Il Matera, per questioni amministrative, cessò l’attività nel ’55-’56. Sorsero in città squadre minori, la cui rappresentativa incontrò il Trani, in ritiro ad Altamura, alla vigilia del campionato ’64-65. Tornò la febbre del calcio, e don Ciccio si lasciò convincere a tentare l’avventura, con una squadra raffazzonata, nel campionato lucano di I categoria. Arrivati alla Serie D, don Ciccio diventa presidente: molto entusiasmo, la squadra si salva nelle ultime domeniche. L’anno dopo fa le cose in grande, assume l’allenatore Rambone. «Faremo parlare di noi» dice Rambone. Difatti se ne parla. È il primo allenatore d’Italia a far le valigie, dopo due domeniche dall’inizio del campionato. Il suo successore dura fino al quinto turno. Viene chiamato a reggere il timone il pescarese Enrico Di Santo, che già era stato allenatore nell’immediato dopoguerra. Con Di Santo le cose vanno meglio. È un vecchio saggio, un lavoratore infaticabile. Ora si occupa delle squadre giovanili, una è al primo posto del Trofeo Berretti.

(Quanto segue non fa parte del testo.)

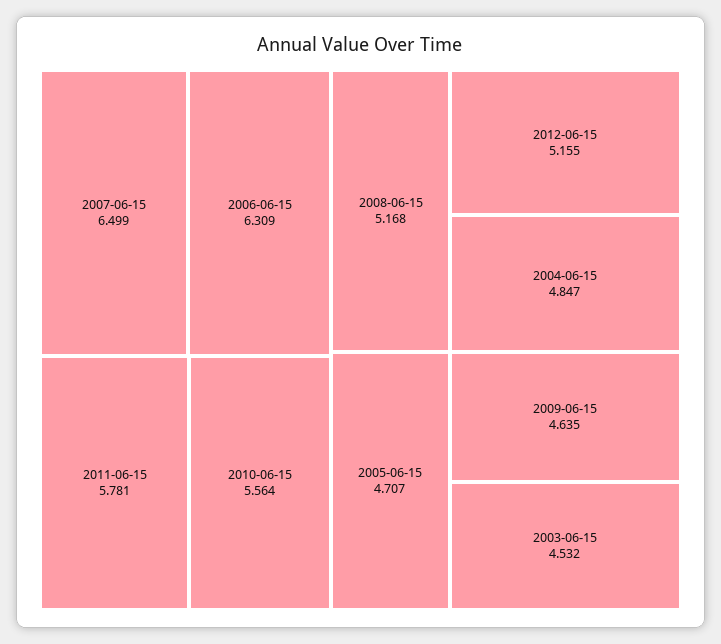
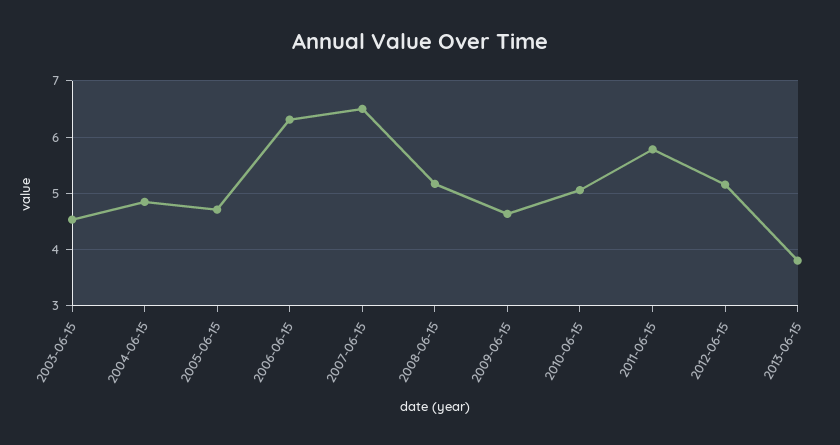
2010-06-15: 5.564 -> 5
2013-06-15: none -> 3.8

– Alla vigilia di questo campionato – continua il presidente – abbiamo deciso di fare un buon campionato, il nostro pubblico lo meritava.

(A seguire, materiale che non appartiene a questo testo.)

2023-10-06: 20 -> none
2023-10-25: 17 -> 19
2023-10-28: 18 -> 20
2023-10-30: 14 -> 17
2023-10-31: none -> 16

Il pubblico materano è ardente (l’anno scorso un’invasione di campo e un’aggres­sione all’arbitro) ma buono [l’invasione di campo si verificò durante Matera-Maglie del 13 novembre 1966, 8a giornata di andata del campionato ’66/67, dopo che gli ospiti, sotto per 2-0, erano riusciti ad agguantare il 2-2: il Giudice Sportivo assegnò lo 0-2 a tavolino. L’episo­dio è stato rievocato di recente da Stefano Mele, giornalista e allora dirigente della società, nel libro Con il Matera nel cuore, p. 176]. Di calcio non capisce molto – sostengono alcuni giocatori – però è continuo nell’in­citamento. Qui non sono avvezzi ai grandi spettacoli calcistici, non hanno avuto modo, come si dice, di farsi il palato. Ma se il Matera vince, van tutti a casa contenti.